▶ [Task statement]: Once the pictures have been removed, repeat the remainder of the records exactly.

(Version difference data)
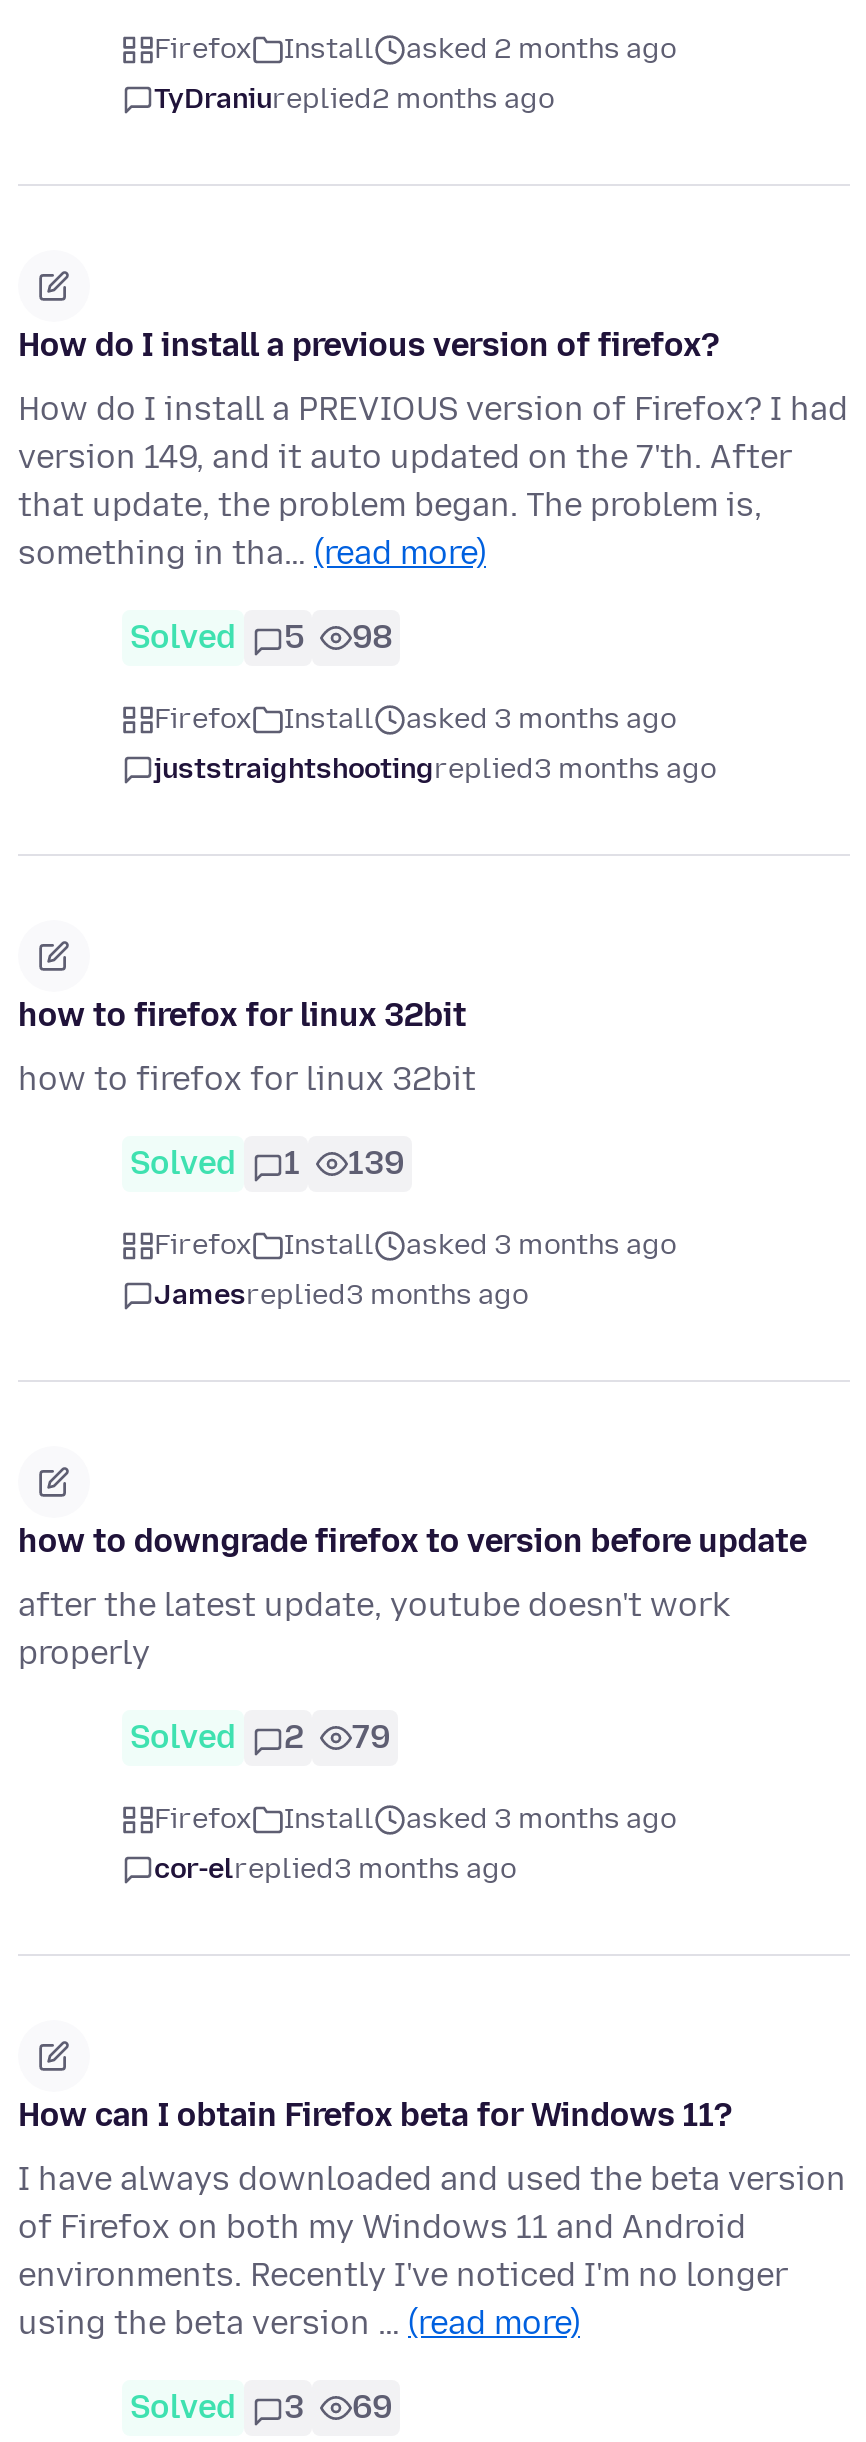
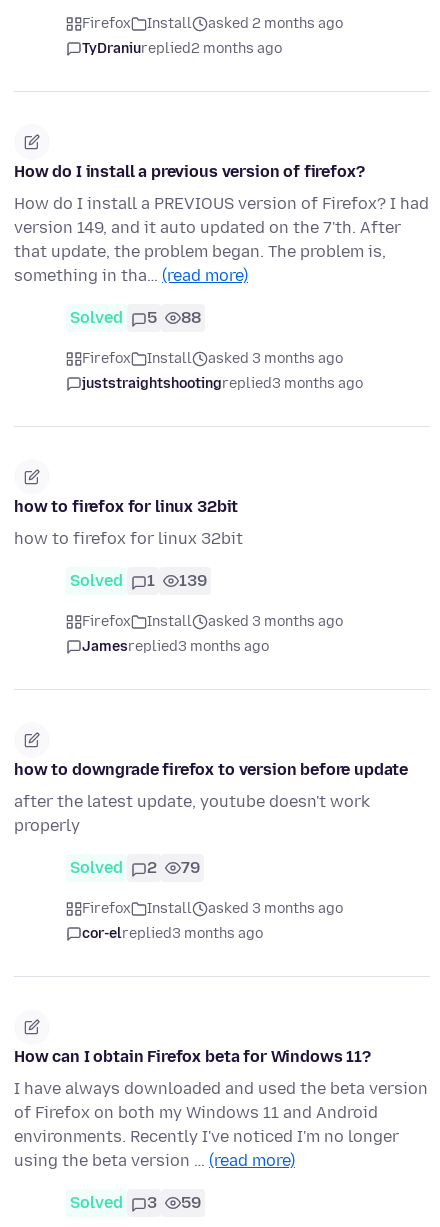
- Solved 5 98
+ Solved 5 88

- Solved 3 69
+ Solved 3 59
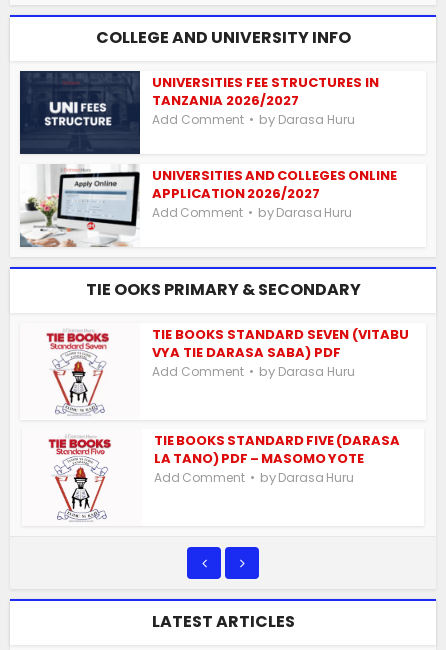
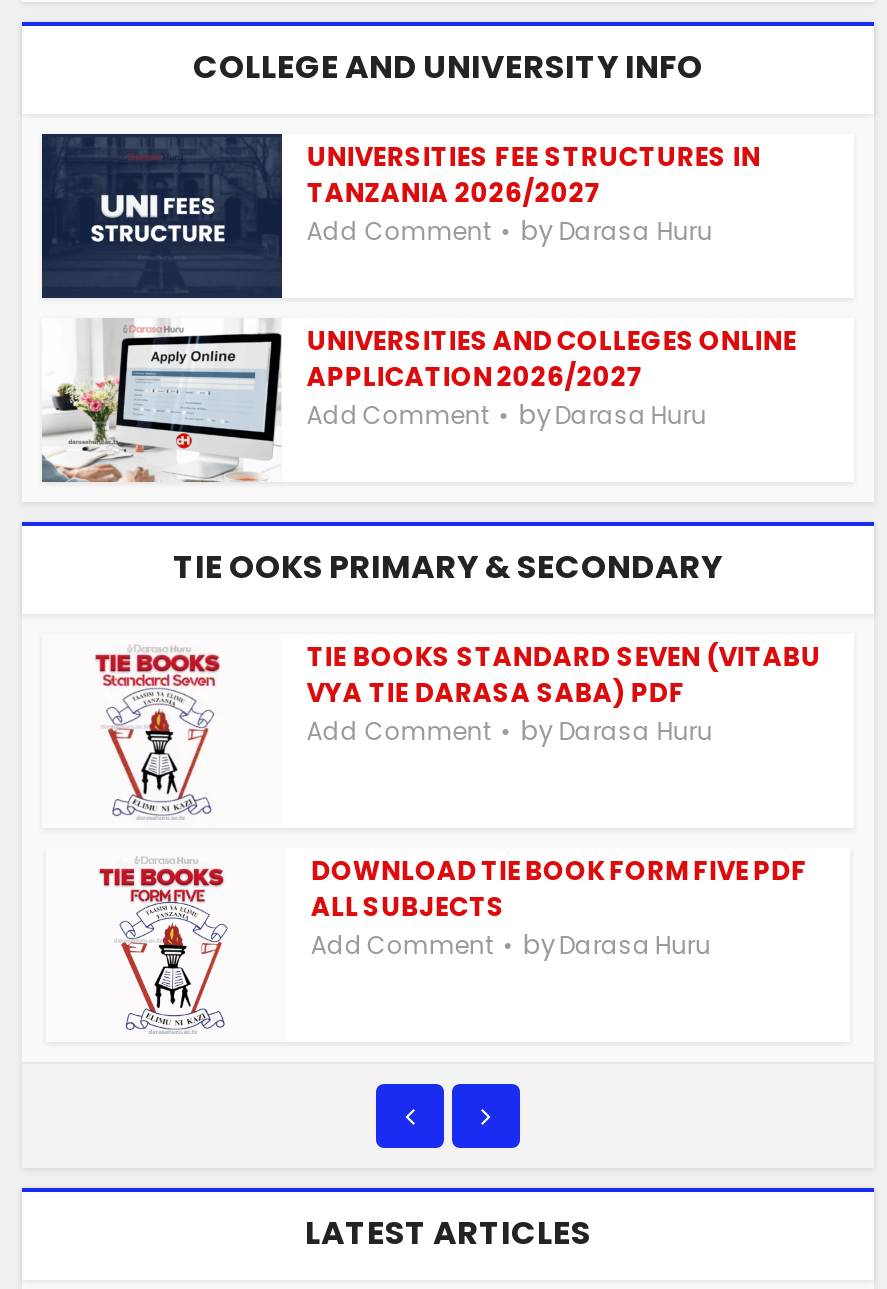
- TIE BOOKS STANDARD FIVE (DARASA
- LA TANO) PDF – MASOMO YOTE
+ DOWNLOAD TIE BOOK FORM FIVE PDF
+ ALL SUBJECTS

- [image]
+ [image]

▶ [Task result]:
- Solved 5 98
+ Solved 5 88

- Solved 3 69
+ Solved 3 59
- TIE BOOKS STANDARD FIVE (DARASA
- LA TANO) PDF – MASOMO YOTE
+ DOWNLOAD TIE BOOK FORM FIVE PDF
+ ALL SUBJECTS

- [image]
+ [image]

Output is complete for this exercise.